Main Line Monday: Masterfully Converted Carriage House in Wayne

The building was originally designed by architect William Lightfoot Price for the heir of a famous Philadelphia haberdasher.

The carriage house dates back to 1898. TREND images via Kurfiss Sotheby's International Realty

The carriage house dates back to 1898. TREND images via Kurfiss Sotheby’s International Realty

We’re kickin’ Halloween week off right with this spectacular home in South Wayne. Whereas the spirits of those that have passed are said to be brought back to life on October 31, you’ll see that this stunning home, a former carriage house, has followed a similar track over time.

The building dates all the way back to 1898, when its previous incarnation saw legendary architect William Lightfoot Price, a familiar name ’round these parts, design it as the carriage house to the estate of Alan H. Reed, one of the “Sons” of the famous Philadelphia clothier Jacob Reed’s Sons, a company whose last vestiges of life can be seen not in their fine hats or jackets, but in the incredible building at 1424 Chestnut Street.

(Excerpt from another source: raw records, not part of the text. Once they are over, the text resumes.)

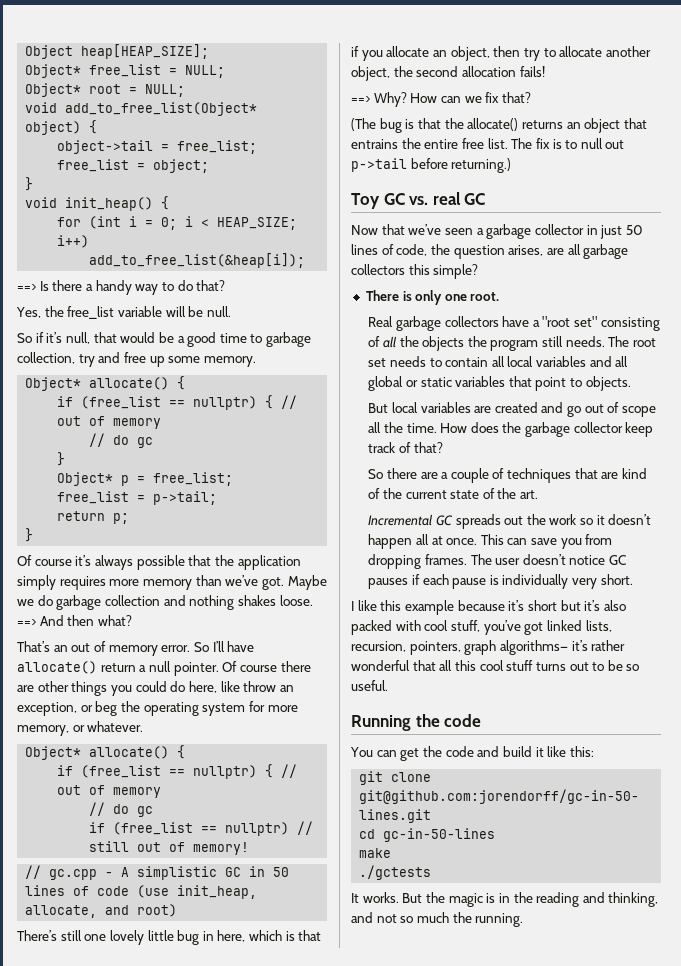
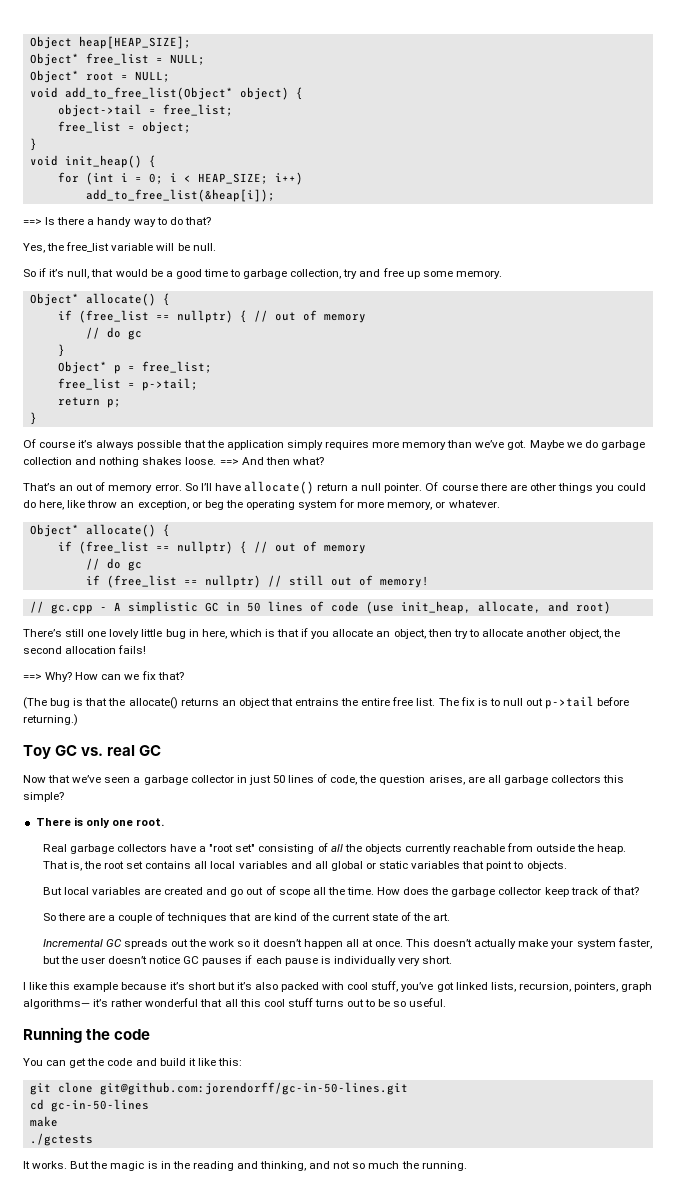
- Real garbage collectors have a "root set" consisting of all the objects the program still needs. The root set needs to contain all local variables and all global or static variables that point to objects.
+ Real garbage collectors have a "root set" consisting of all the objects currently reachable from outside the heap. That is, the root set contains all local variables and all global or static variables that point to objects.
- This can save you from dropping frames. The user doesn’t notice GC pauses if each pause is individually very short.
+ This doesn’t actually make your system faster, but the user doesn’t notice GC pauses if each pause is individually very short.

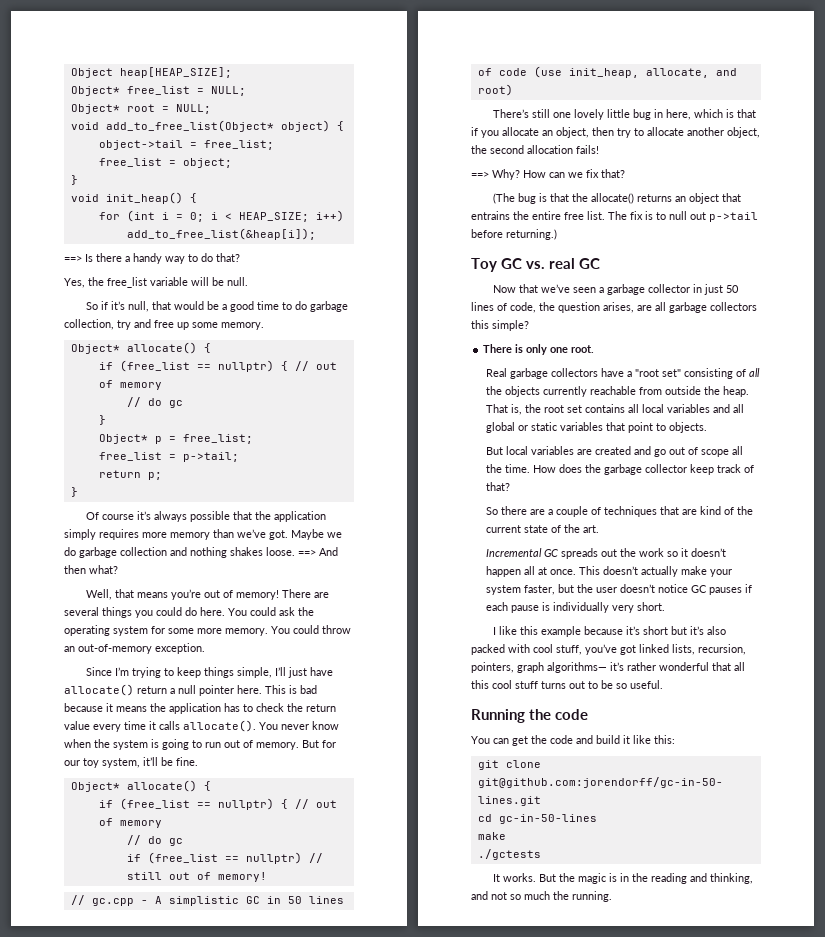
- So if it’s null, that would be a good time to garbage collection, try and free up some memory.
+ So if it’s null, that would be a good time to do garbage collection, try and free up some memory.
- That’s an out of memory error. So I’ll have allocate() return a null pointer. Of course there are other things you could do here, like throw an exception, or beg the operating system for more memory, or whatever.
+ Well, that means you’re out of memory! There are several things you could do here. You could ask the operating system for some more memory. You could throw an out-of-memory exception.
+ Since I’m trying to keep things simple, I’ll just have allocate() return a null pointer here. This is bad because it means the application has to check the return value every time it calls allocate(). You never know when the system is going to run out of memory. But for our toy system, it’ll be fine.

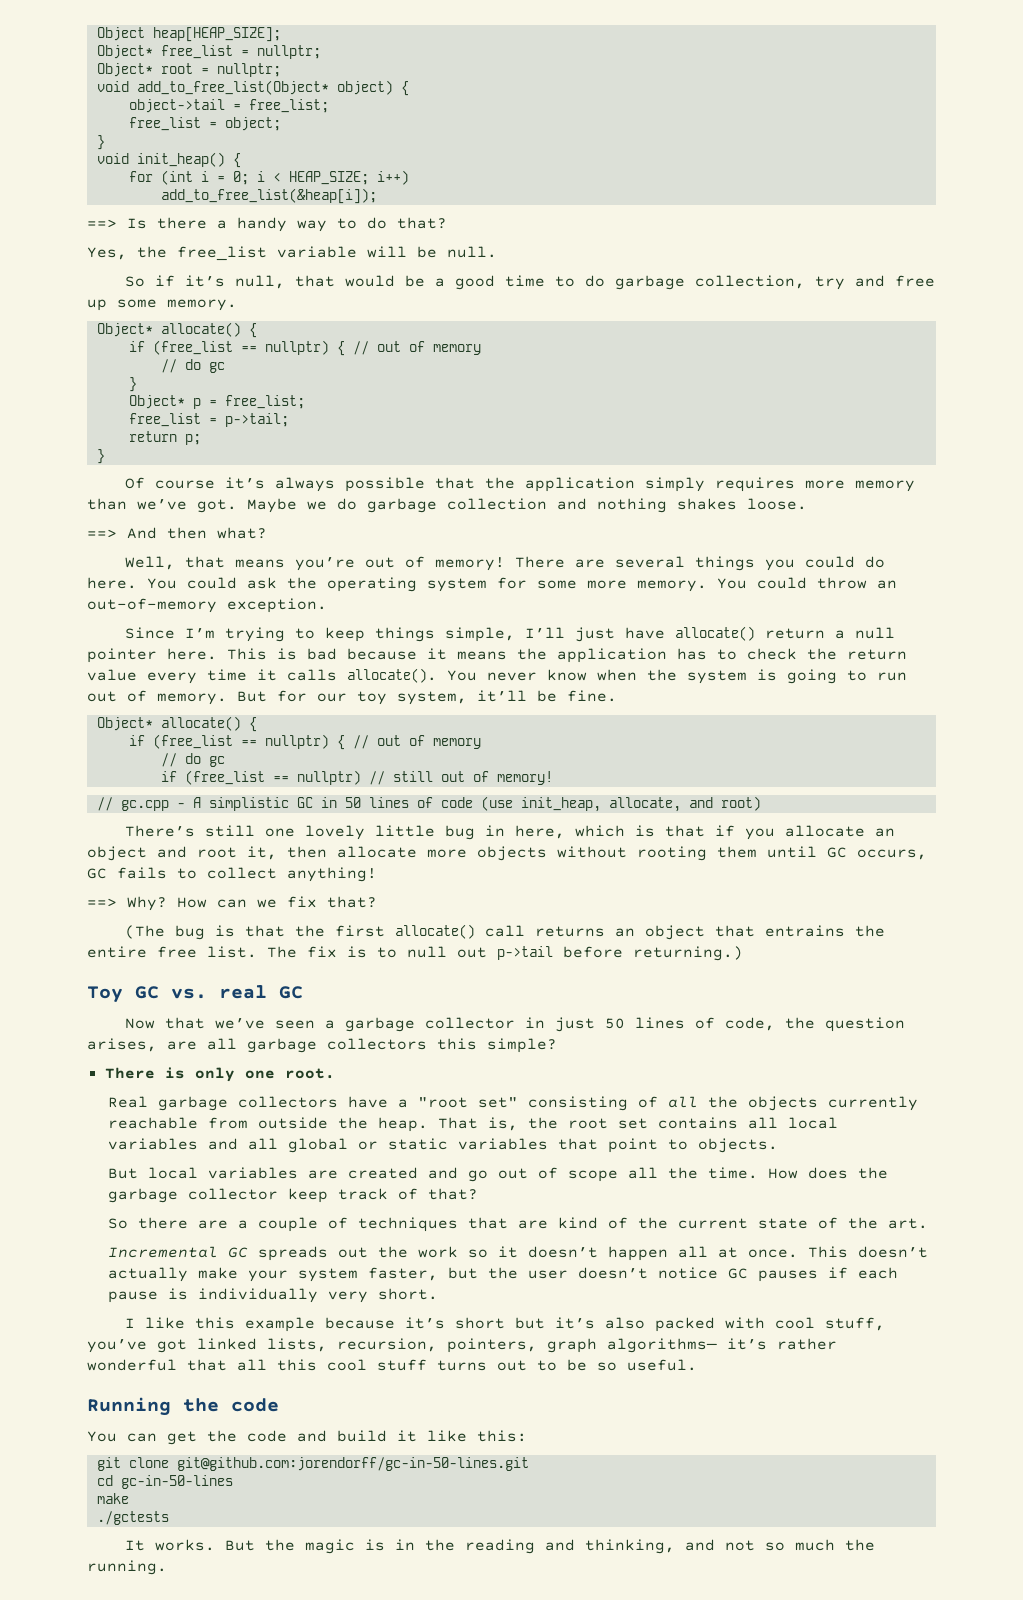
- Object* free_list = NULL;
+ Object* free_list = nullptr;
- Object* root = NULL;
+ Object* root = nullptr;
- Maybe we do garbage collection and nothing shakes loose. ==> And then what?
+ Maybe we do garbage collection and nothing shakes loose.
+ ==> And then what?
- There’s still one lovely little bug in here, which is that if you allocate an object, then try to allocate another object, the second allocation fails!
+ There’s still one lovely little bug in here, which is that if you allocate an object and root it, then allocate more objects without rooting them until GC occurs, GC fails to collect anything!
- (The bug is that the allocate() returns an object that entrains the entire free list.
+ (The bug is that the first allocate() call returns an object that entrains the entire free list.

While Reed’s on Chestnut Street is now a CVS, this beauty has been lovingly brought back to life, and it makes for one hell of a gallery.

Since the late 1800s, the English Renaissance Tudor has seen a renovation and an expansion, with the former being completed by architects Archer & Buchanan in 2002, which garnered a Palladio Award in 2005 for Restoration & Renovation.

Inside, the home is cozy and charming. Restored arched horse stall windows bathe the rustic living room in natural light and there are multiple fireplaces throughout, including one in the gourmet kitchen. A wall of French doors leads from the kitchen to a brick patio that overlooks the lush grounds.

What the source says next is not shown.